### Task to complete
Return all of the entries below, word for word. Omit each picture.

═══ The records ═══

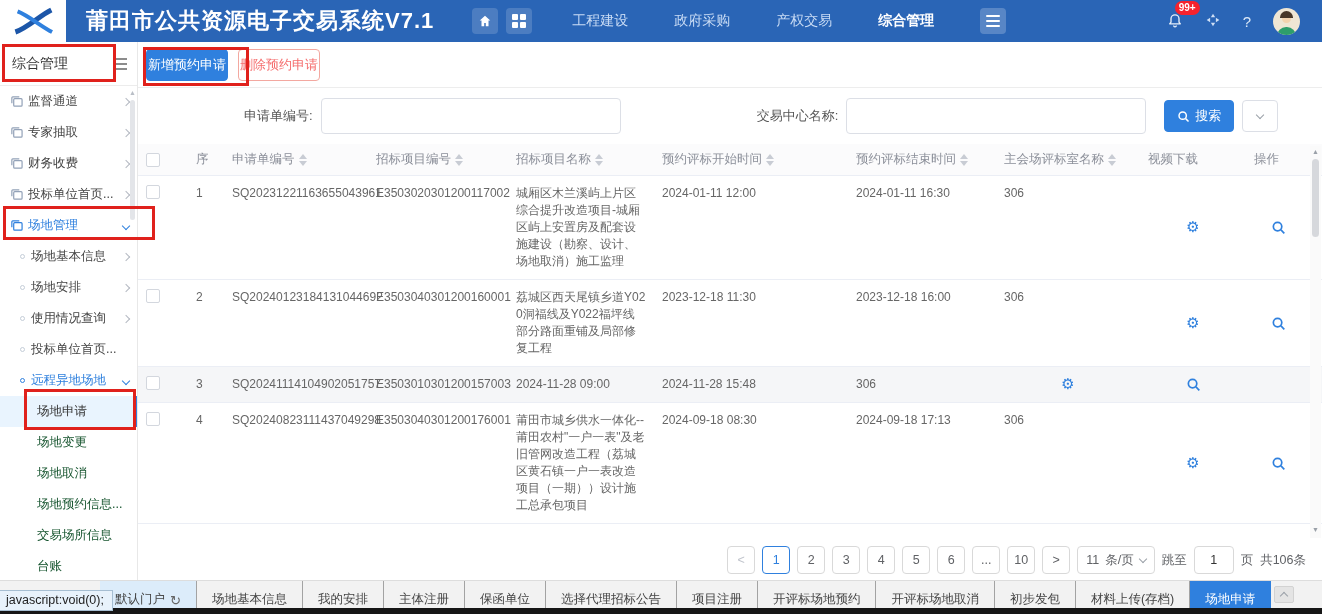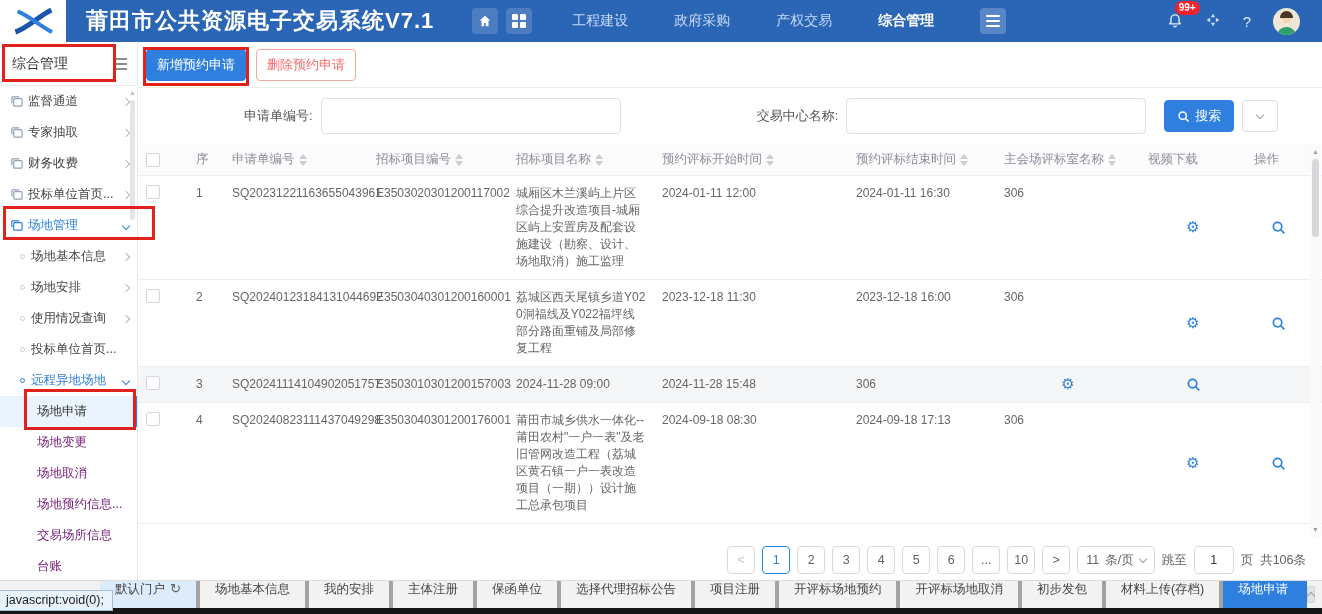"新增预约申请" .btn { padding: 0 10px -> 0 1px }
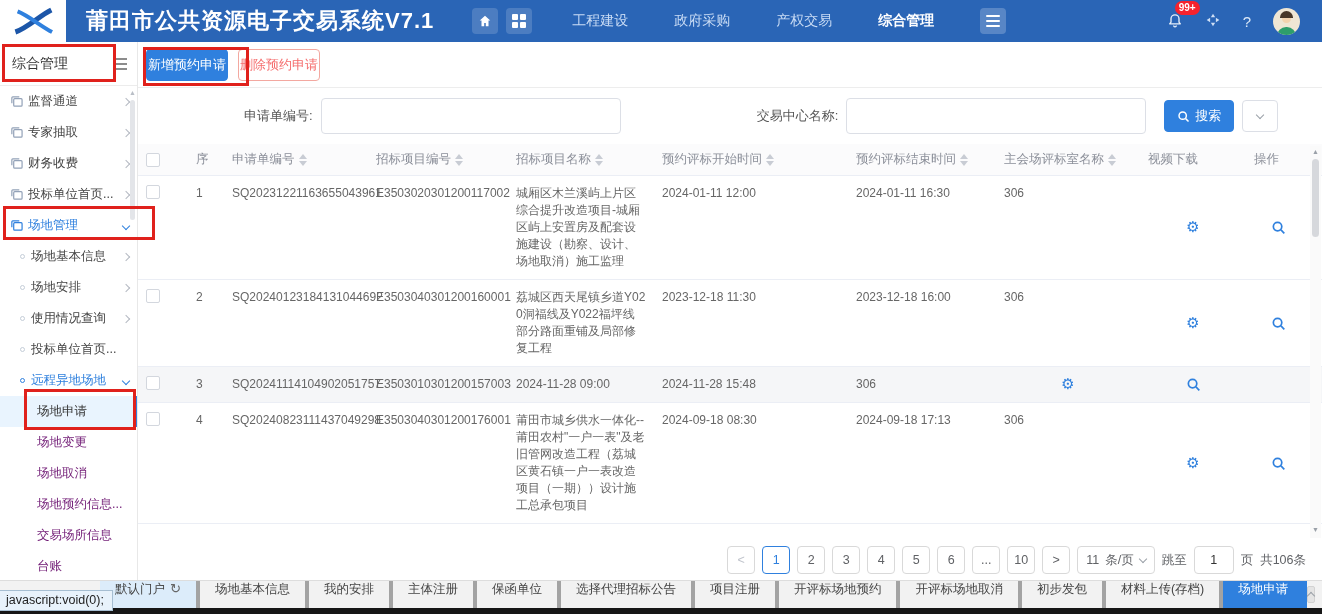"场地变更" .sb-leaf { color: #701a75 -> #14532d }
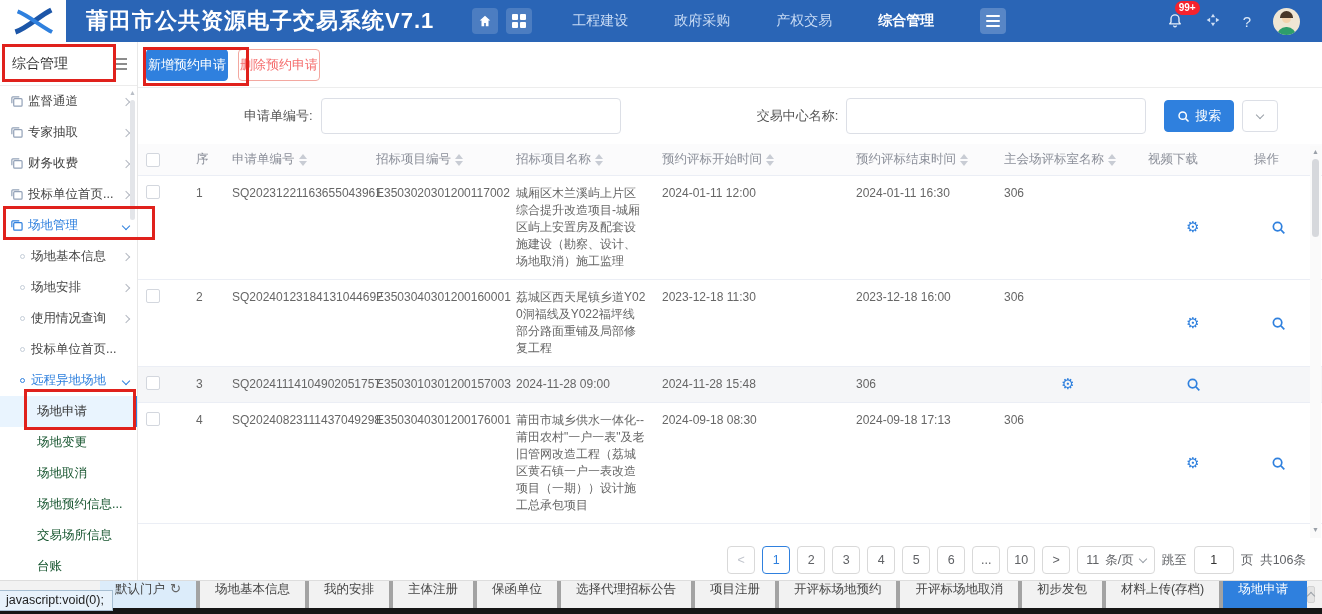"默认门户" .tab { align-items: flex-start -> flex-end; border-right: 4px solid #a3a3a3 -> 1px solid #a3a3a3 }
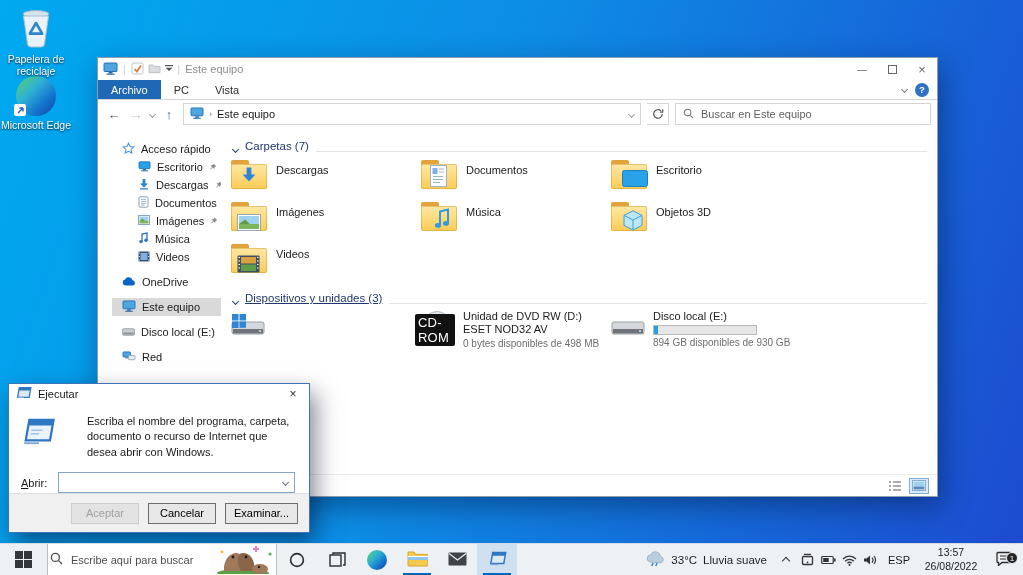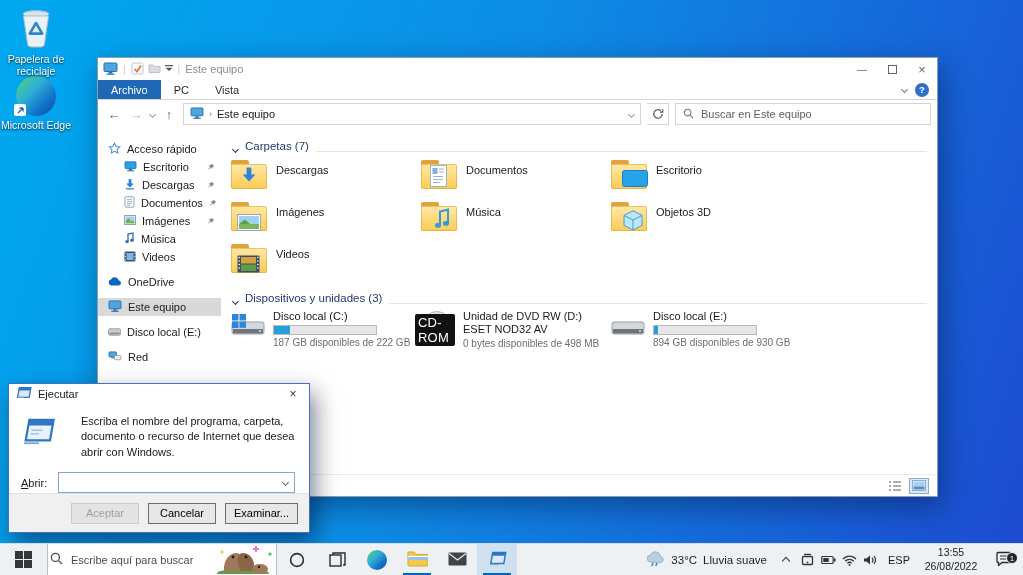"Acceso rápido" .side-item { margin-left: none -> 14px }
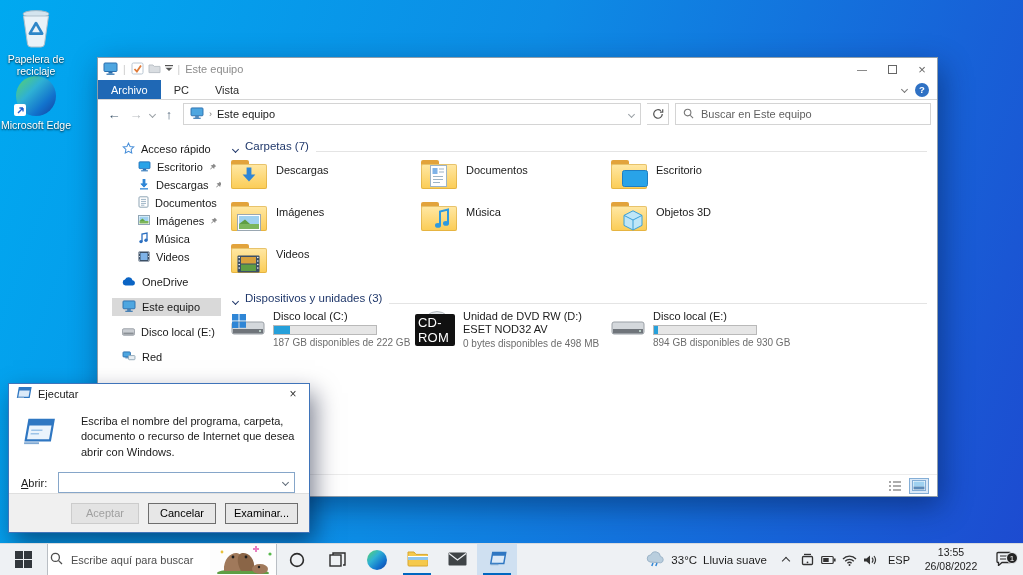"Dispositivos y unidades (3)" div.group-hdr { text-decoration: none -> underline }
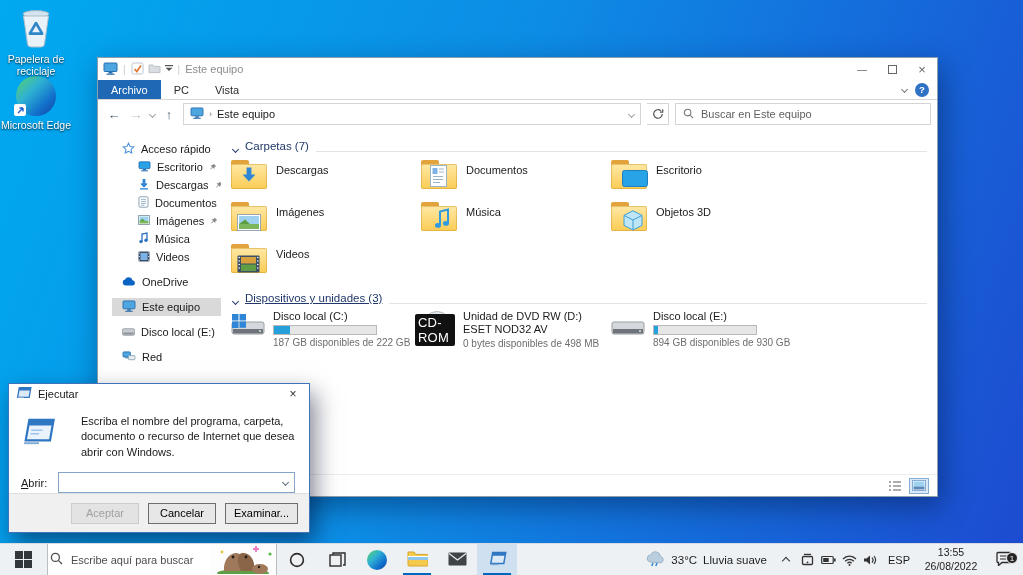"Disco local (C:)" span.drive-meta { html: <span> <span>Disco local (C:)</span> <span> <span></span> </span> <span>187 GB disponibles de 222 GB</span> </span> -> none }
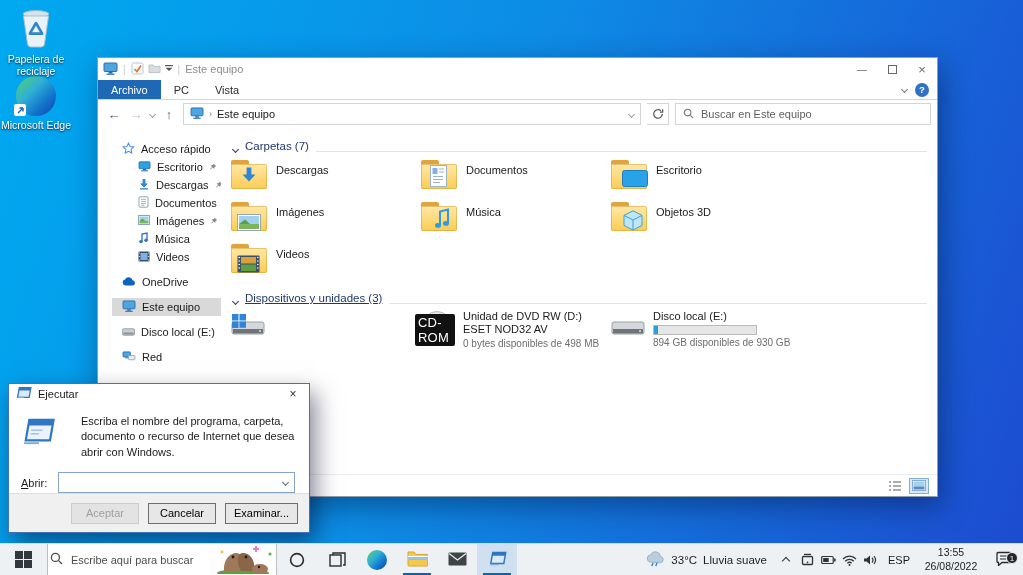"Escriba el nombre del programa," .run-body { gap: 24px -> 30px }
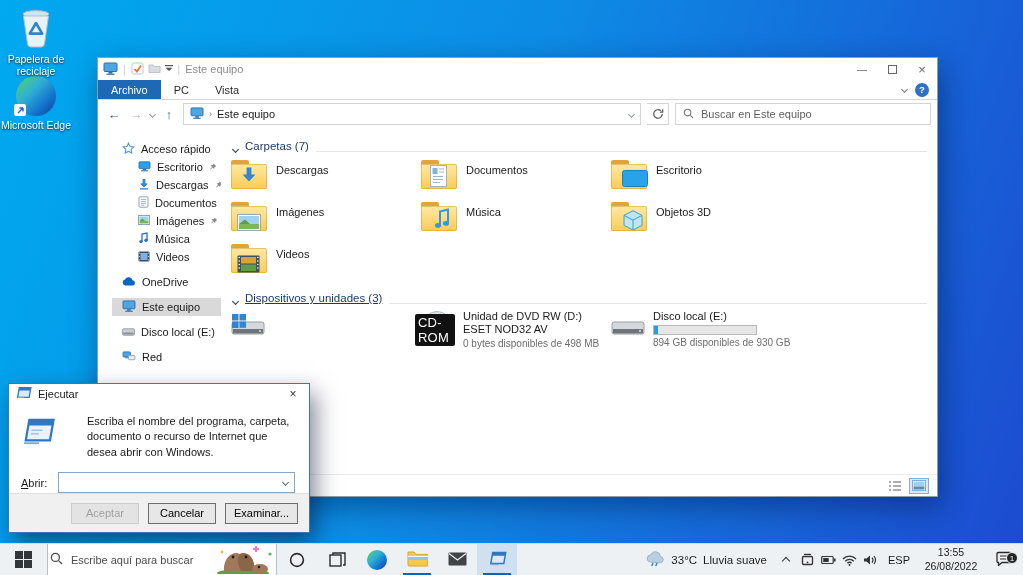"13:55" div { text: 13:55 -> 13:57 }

═══

### Completed task
"新增预约申请" .btn { padding: 0 10px -> 0 1px }
"场地变更" .sb-leaf { color: #701a75 -> #14532d }
"默认门户" .tab { align-items: flex-start -> flex-end; border-right: 4px solid #a3a3a3 -> 1px solid #a3a3a3 }
"Acceso rápido" .side-item { margin-left: none -> 14px }
"Dispositivos y unidades (3)" div.group-hdr { text-decoration: none -> underline }
"Disco local (C:)" span.drive-meta { html: <span> <span>Disco local (C:)</span> <span> <span></span> </span> <span>187 GB disponibles de 222 GB</span> </span> -> none }
"Escriba el nombre del programa," .run-body { gap: 24px -> 30px }
"13:55" div { text: 13:55 -> 13:57 }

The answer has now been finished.